PUA Character registration
PUA character registrations made by individual SIL entities will be incorporated into an SIL registry of
PUA character assignments maintained for the Corporation by the NRSI. This endeavor, together with the
conventions adopted for utilizing the PUA space mentioned above, represents an introduction of new
bureaucracy into our Corporate operations which will place a greater demand on our limited resources. As a
result, it is reasonable to question what the intended benefits are.

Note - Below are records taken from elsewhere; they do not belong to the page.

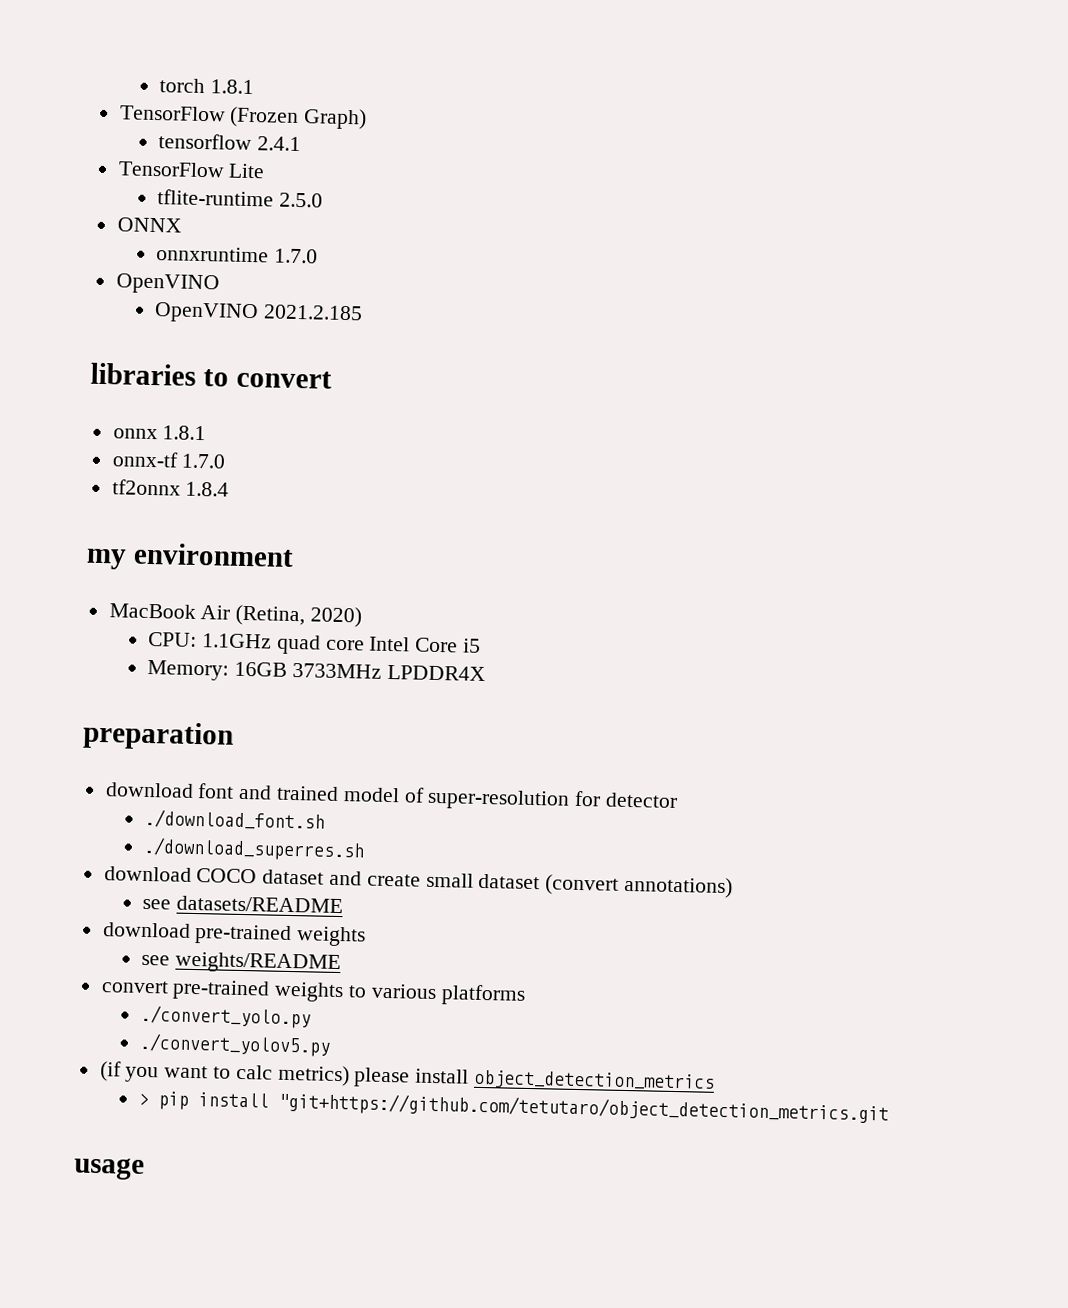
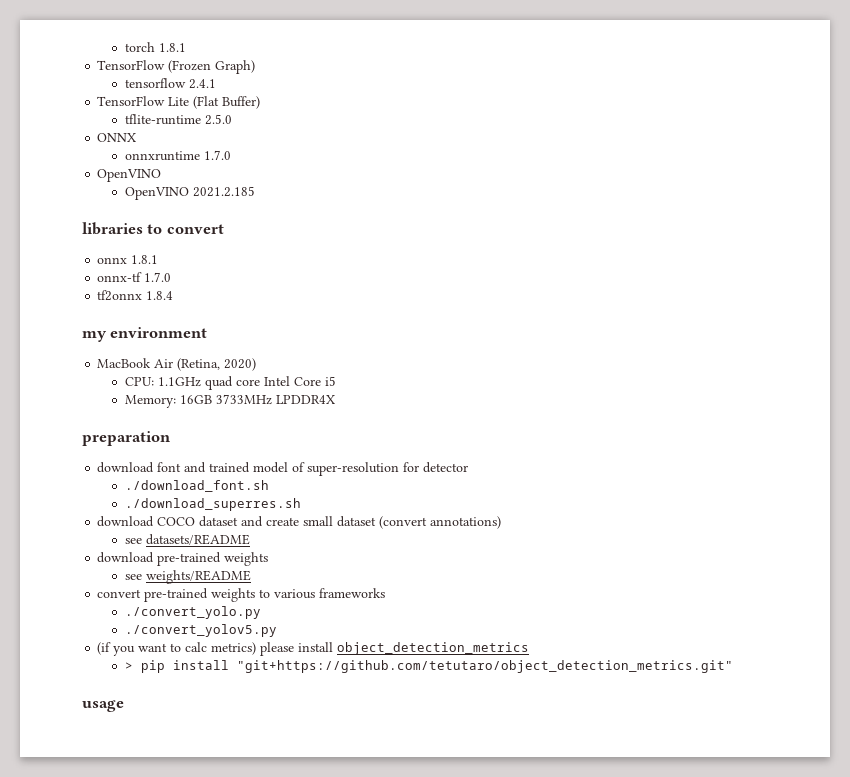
- TensorFlow Lite
+ TensorFlow Lite (Flat Buffer)
- convert pre-trained weights to various platforms
+ convert pre-trained weights to various frameworks
- > pip install "git+https://github.com/tetutaro/object_detection_metrics.git
+ > pip install "git+https://github.com/tetutaro/object_detection_metrics.git"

There are several purposes for PUA
character registration:
- It provides a means for documenting encodings used for SIL language data, which is useful for archival
purposes.
- It provides a means by which data from any source within SIL might be unambiguously interpreted in
terms of a reference set of character semantics.
- It results in greater consistency in encoding practices both within individual entities and throughout
the Corporation.
- It provides a means for allocating characters that are of potential use throughout the Corporation
(e.g. special phonetic characters) in a manner that will not result in conflicts with PUA characters used
by individual entities.
- It provides SIL entities with an independent, expert review of their PUA character assignments which
can catch potential encoding problems early on.

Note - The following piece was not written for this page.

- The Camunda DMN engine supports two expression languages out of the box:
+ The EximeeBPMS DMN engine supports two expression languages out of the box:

- Should an individual entity make a character assignment which may be of wider usefulness within the
Corporation, it provides a mechanism whereby such characters can be brought to the attention of the body
responsible for Corporate-wide character assignments, and duplication of character assignments can be
avoided.
- It facilitates identification of characters that merit formal adoption within the Unicode standard, and
provides some of the information that would be required in preparing proposals for addition to the
standard.
As it is not possible for the NRSI to impose a mandatory requirement on other SIL entities that they
submit registrations for all PUA character assignments, the registration process is voluntary. Nevertheless,
it is in the best interest of SIL entities and of the Corporation as a whole that all PUA character
assignments be added to the registry. Since the registry has been created in response to the unanimous action
of all SIL entities represented at the November 1998 CTC, it is expected that SIL entities will treat the
registration process as though it were mandatory.
The registry maintained by NRSI will include all of the information to be supplied with submissions (see
below). It will also include other information provided by NRSI.

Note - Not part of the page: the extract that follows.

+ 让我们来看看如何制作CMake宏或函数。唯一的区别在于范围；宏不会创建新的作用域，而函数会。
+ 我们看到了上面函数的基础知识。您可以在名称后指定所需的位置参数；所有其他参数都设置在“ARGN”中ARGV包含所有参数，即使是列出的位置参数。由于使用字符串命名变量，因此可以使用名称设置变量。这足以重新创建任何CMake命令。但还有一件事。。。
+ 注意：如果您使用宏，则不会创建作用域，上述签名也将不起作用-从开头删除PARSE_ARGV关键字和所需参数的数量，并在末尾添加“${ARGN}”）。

The registry will provide a mapping for every registered character in the PUA space of ISO 10646 plane 0
(the Basic Multilingual Plane, or BMP) to a unique codepoint in the plane 15 or plane
16 PUA space of ISO 10646. (For further information, see Hosken 1998.) These assignments will be made by the
NRSI, possibly in co-ordination with other cooperating organizations (e.g. UBS). These character assignments
in the larger PUA space of planes 15 and 16 (131,072 total codepoints) will provide a single and unambiguous
encoding that can be applicable for all SIL language data, which can be useful for purposes of archiving and
for exchange of data between entities that have conflicting character assignments in plane 0 PUA
range.
Registration procedure
Information to be submitted
The following items of information should be submitted with each registration of a PUA character:
- Name of person submitting character registration
- Name of SIL entity represented.
- Date of submission
- Sensitivity of information: an indication will be given regarding the level of sensitivity to associate
with a given submission using the following categories:
-
- Information cannot be provided to anyone without permission from submitter
- Information can be provided freely to the following entities
- Information can be freely provided to all
- Entity-PUA codepoint.
- Date added by entity to entity’s PUA character set (optional).
- Representative glyph; this can be submitted in the following forms:
-
- Font (TTF or Type1)
- Scanned image (300 dpi TIFF, BMP, PNG, or GIF). Archival quality TIFF or BMP grayscale Images with
a resolution of 300 dpi are preferred . 300 dpi PNG or GIF are acceptable compressed formats but may
not be acceptable for formal Unicode proposals.
- Name of character in local language/script (optional).
- Name of character in English or Roman transliteration.
- Typical orthographic realization or function: In most cases, the abstract character will have a
direct correspondence to an element within one or more orthographies. In some cases, however, there may
be an indirect relationship (e.g. the character represents a vowel quality which can have more than one
orthographic realization, or which is realized by a combination of several orthographic elements), or
the character may represent an abstract meaning (e.g. vowel length, or
upper case). Where this is not fully clear from the character category (see
preceding item), a complete explanation of the relationship of the character to orthographic elements
and/or its function in representing a writing system (or multiple writing systems) should be provided.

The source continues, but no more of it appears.